Task instructions: Every line below that has "stacked" in it should be copied.

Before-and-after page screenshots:
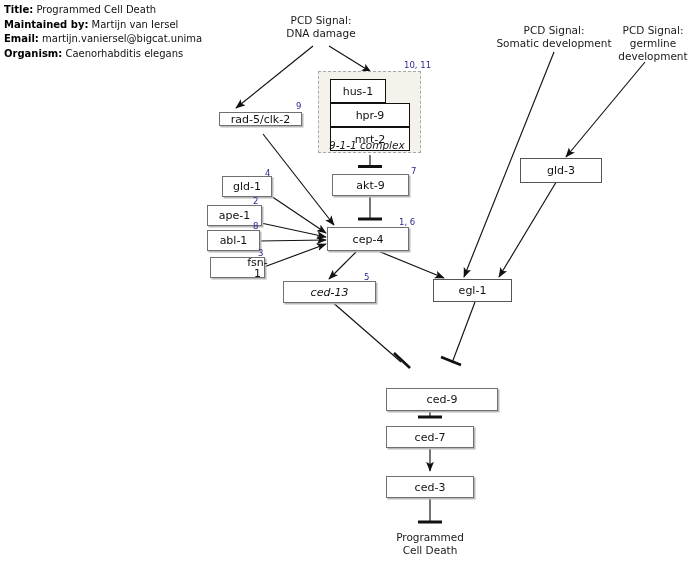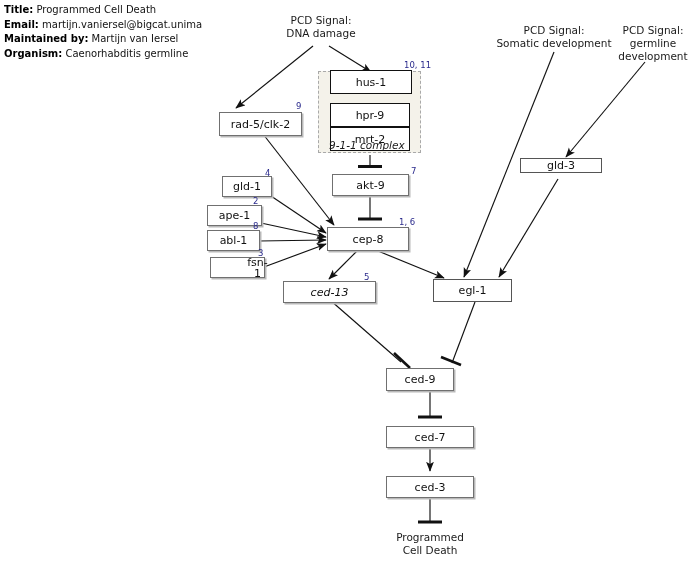--- a/index.html
+++ b/index.html
@@ -126,12 +126,12 @@
       <span class="meta-val">Programmed Cell Death</span>
     </span>
     <span class="meta-row">
+      <span class="meta-key">Maintained by:</span>
+      <span class="meta-val">Martijn van Iersel</span>
+    </span>
+    <span class="meta-row">
       <span class="meta-key">Email:</span>
       <span class="meta-val">martijn.vaniersel@bigcat.unima</span>
-    </span>
-    <span class="meta-row">
-      <span class="meta-key">Maintained by:</span>
-      <span class="meta-val">Martijn van Iersel</span>
     </span>
     <span class="meta-row">
       <span class="meta-key">Organism:</span>

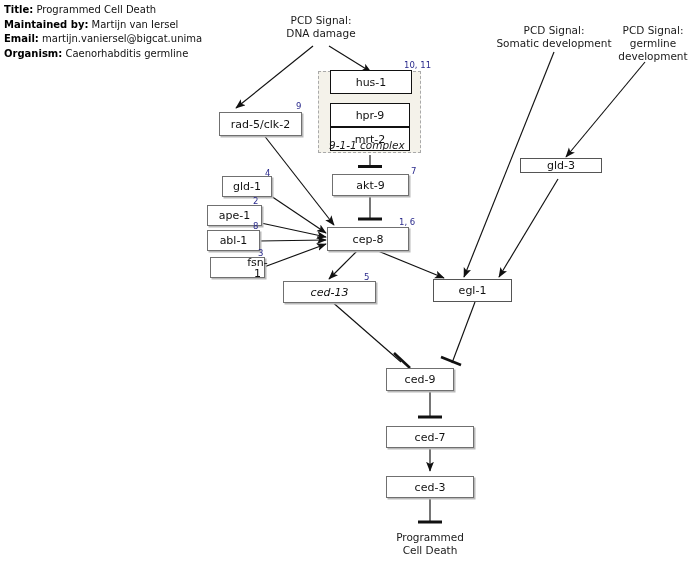--- a/index.html
+++ b/index.html
@@ -135,7 +135,7 @@
     </span>
     <span class="meta-row">
       <span class="meta-key">Organism:</span>
-      <span class="meta-val">Caenorhabditis germline</span>
+      <span class="meta-val">Caenorhabditis elegans</span>
     </span>
   </div>
 

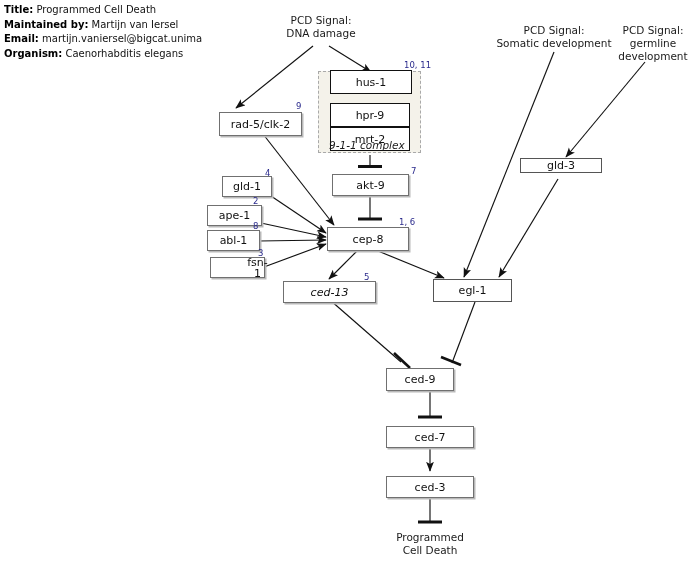--- a/index.html
+++ b/index.html
@@ -205,7 +205,7 @@
   <div class="group-label" style="left:329px; top:139px;">9-1-1 complex</div>
   <div class="refnum" style="left:404px; top:60px;text-align:right;">10, 11</div>
 
-  <div class="node stacked" style="left:330px; top:70px; width:82px; height:24px;">
+  <div class="node stacked" style="left:330px; top:79px; width:56px; height:24px;">
     <span>hus-1</span>
   </div>
   <div class="node stacked" style="left:330px; top:103px; width:80px; height:24px;">

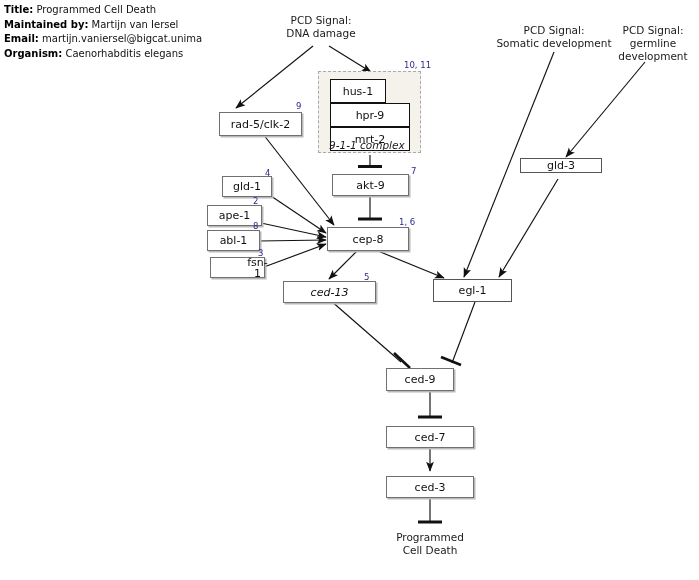--- a/index.html
+++ b/index.html
@@ -215,7 +215,7 @@
     <span>mrt-2</span>
   </div>
 
-  <div class="node" style="left:219px; top:112px; width:83px; height:24px;">
+  <div class="node" style="left:219px; top:112px; width:83px; height:14px;">
     <span>rad-5/clk-2</span>
   </div>
   <div class="refnum" style="left:296px; top:101px;">9</div>

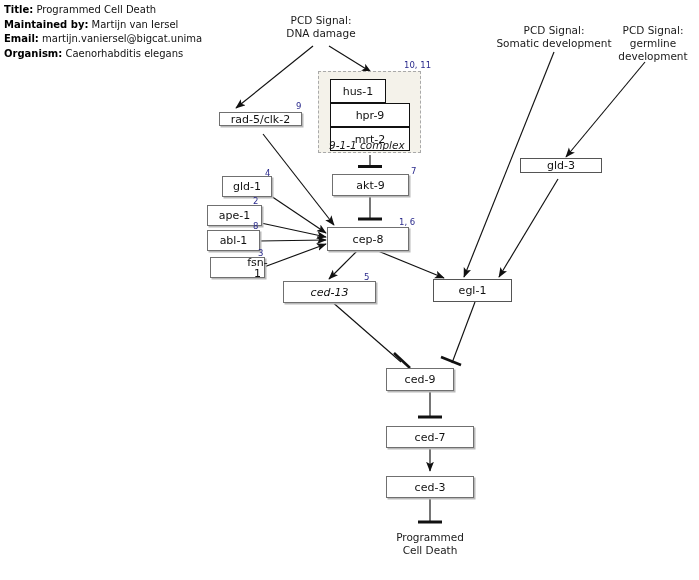--- a/index.html
+++ b/index.html
@@ -255,7 +255,7 @@
   </div>
   <div class="refnum" style="left:364px; top:272px;">5</div>
 
-  <div class="node flat" style="left:520px; top:158px; width:82px; height:15px;">
+  <div class="node flat" style="left:520px; top:158px; width:82px; height:25px;">
     <span>gld-3</span>
   </div>
 

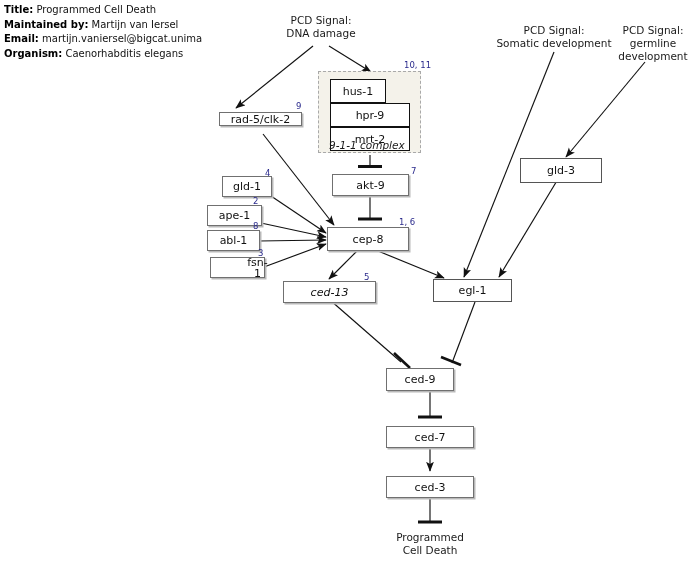--- a/index.html
+++ b/index.html
@@ -226,7 +226,7 @@
   <div class="refnum" style="left:411px; top:166px;">7</div>
 
   <div class="node" style="left:327px; top:227px; width:82px; height:24px;">
-    <span>cep-8</span>
+    <span>cep-4</span>
   </div>
   <div class="refnum" style="left:399px; top:217px;">1, 6</div>
 

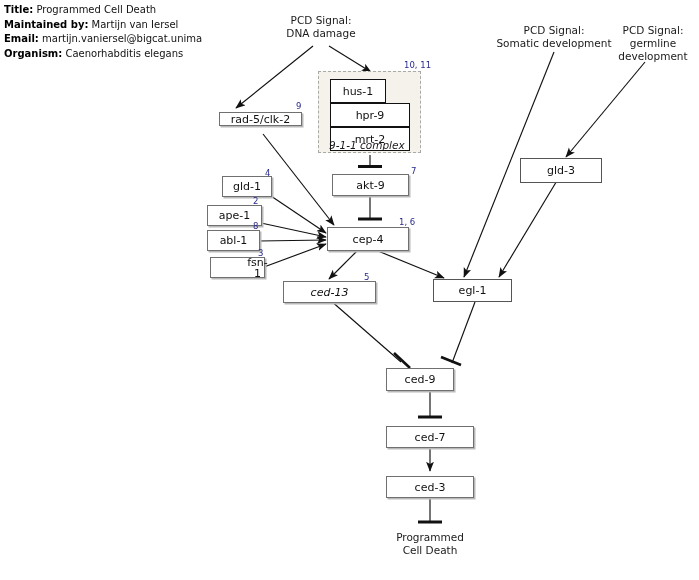--- a/index.html
+++ b/index.html
@@ -263,7 +263,7 @@
     <span>egl-1</span>
   </div>
 
-  <div class="node" style="left:386px; top:368px; width:68px; height:23px;">
+  <div class="node" style="left:386px; top:388px; width:112px; height:23px;">
     <span>ced-9</span>
   </div>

Written solution:
-  <div class="node stacked" style="left:330px; top:70px; width:82px; height:24px;">
+  <div class="node stacked" style="left:330px; top:79px; width:56px; height:24px;">
   <div class="node stacked" style="left:330px; top:103px; width:80px; height:24px;">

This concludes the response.